Group listening to Elder Dorothy speak

Elder Dorothy Taylor of Oshkigamong/Curve Lake First Nation explains the materials she uses to perform an Anishinaabe Water Ceremony at the confluence of Jackson Creek and the Otonabee River. Students from St. Anne’s Catholic Elementary School observe as part of a 2020 (pre-COVID) watershed tour with GreenUP’s Wonders of Water program.

By Karen O’Krafka, Education Programs Coordinator at GreenUP

“There’s water in the sea and there’s water in me.

There’s water flowing down the old Otonabee.

Sitting by the water what a peaceful sound.

It’s a never-ending cycle going round and round and round.

It’s time for water Wednesday Hip Hip Hooray.

Let’s make a big splash what do you say?

Flowing through Peterborough down the water way.

Hip Hip Hooray for Water Wednesday.”

This week we begin a month of Water Wednesdays. The new Peterborough Children’s Water Festival theme song penned by the Paddling Puppeteer Glen Caradus perfectly encapsulates the magic of our second virtual festival.

Recorded beside the fast-flowing spring melt of Jackson Creek, the video of Glen’s song captures both the energy and the themes of this May’s online water education celebration.

Like last year’s festival, each week will begin with banjo fingers flying and tongue twisting around the rich and diverse themes of water education. The fully-booked festival will welcome 100 grade 2 to 5 classes from across Peterborough City and County to tune in for a weekly injection of local water education.

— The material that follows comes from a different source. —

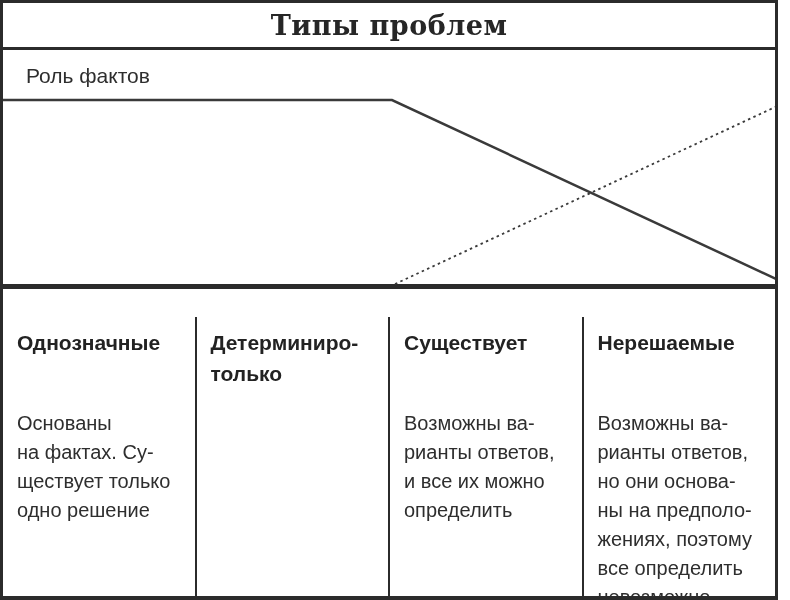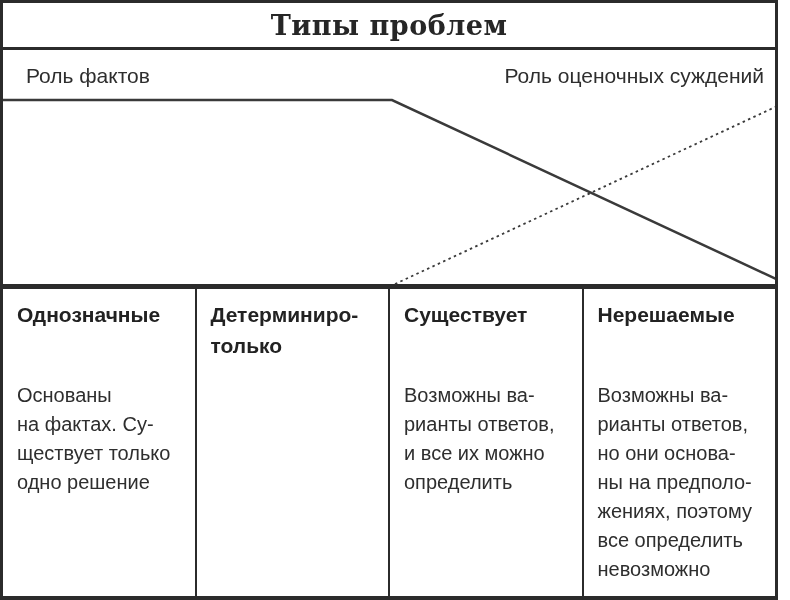"Роль оценочных суждений" span { html: <span>Роль оценочных суждений</span> -> none }
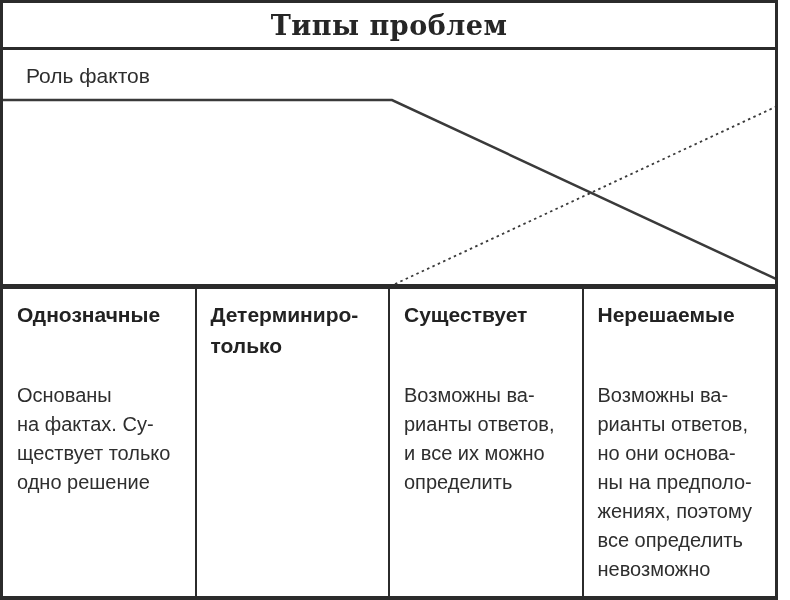"Однозначные" .type-col { margin-top: none -> 28px }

Glen’s sing along will launch each day of our incredible 2022 festival line up. Our line-up features local water heroes and familiar faces. Elder Dorothy Taylor from Oshkigamong /Curve Lake First Nation and Shaelyn Wabegijig from Kawartha World Issues Centre will begin the festival in a good way.

Students will be inspired by many other engaging appearances during the four weeks of programming, including the Ontario Turtle Conservation Centre, Otonabee Conservation, the Atlantic Salmon Education team at the Ontario Federation of Anglers and Hunters, the Riverview Park and Zoo Education team, the Peterborough Utilities Water Treatment Plant, and the City of Peterborough Waste Water Treatment Plant.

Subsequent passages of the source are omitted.